ENTRIES SUPPLIED:
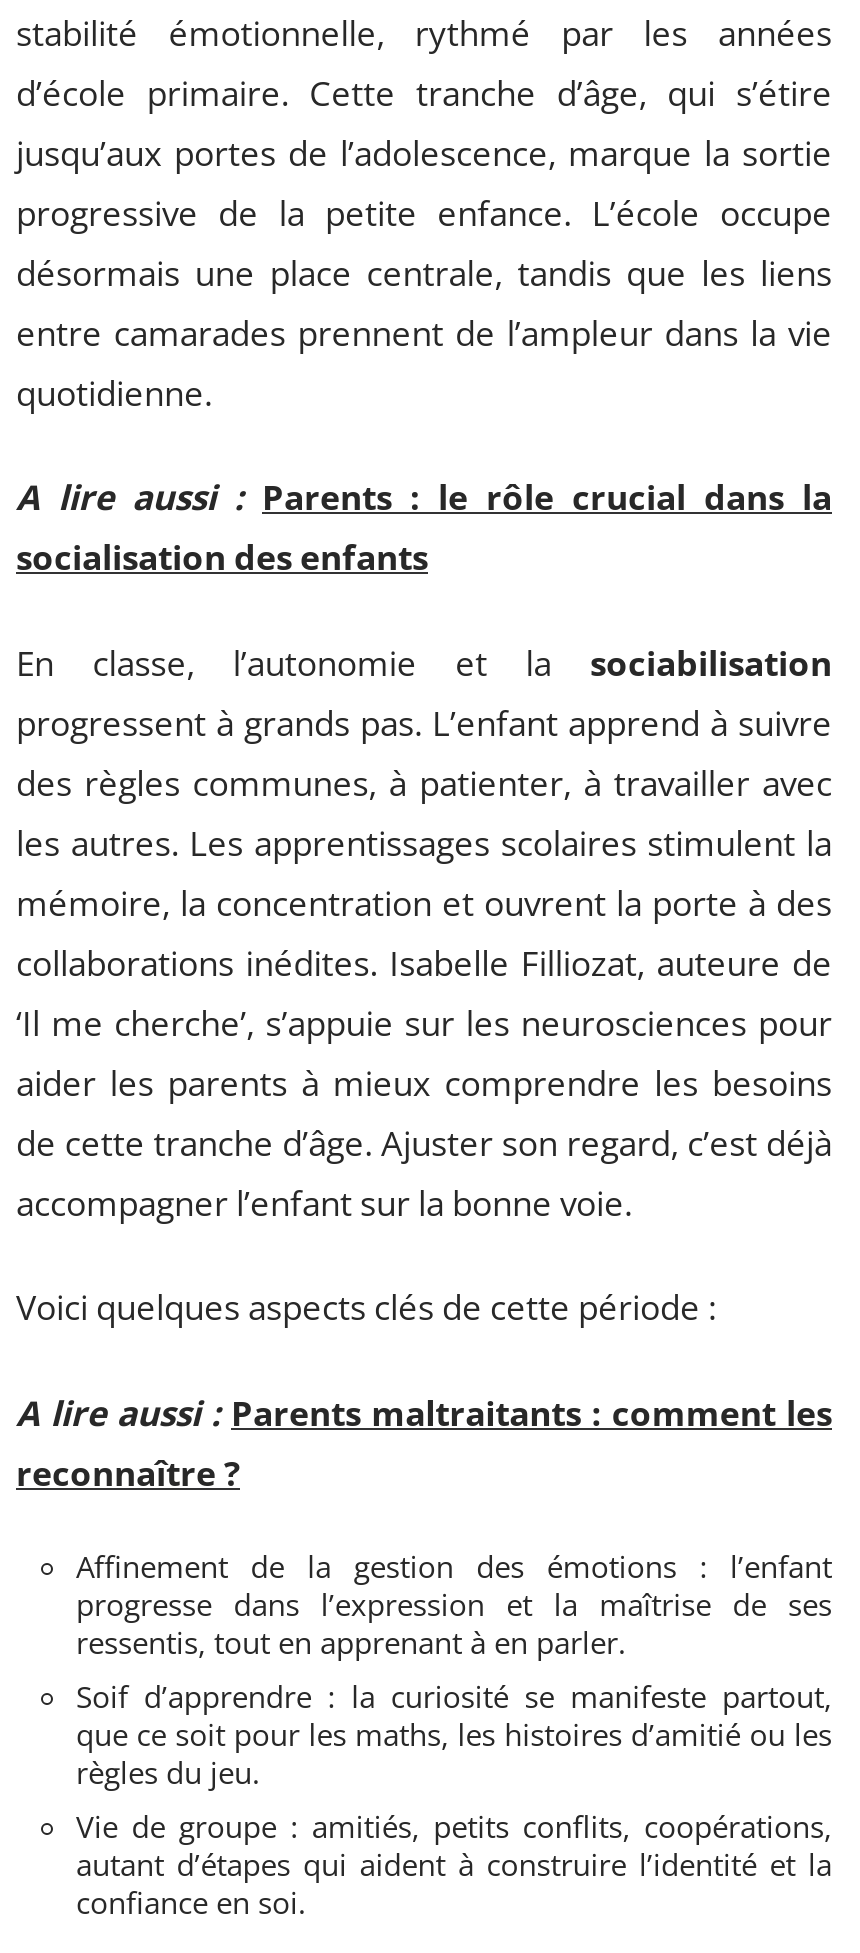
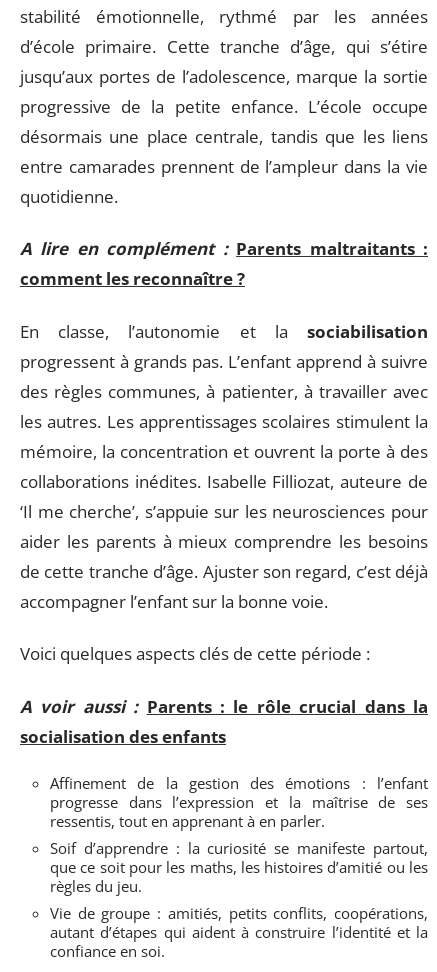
- A lire aussi : Parents : le rôle crucial dans la
+ A lire en complément : Parents maltraitants :
+ comment les reconnaître ?

moved down: socialisation des enfants

- A lire aussi : Parents maltraitants : comment les
- reconnaître ?
+ A voir aussi : Parents : le rôle crucial dans la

AIM OF THE TASK: From the entries above, work out how many lines include "dans"; the number is the only answer wanted.

COMPLETED TASK: 2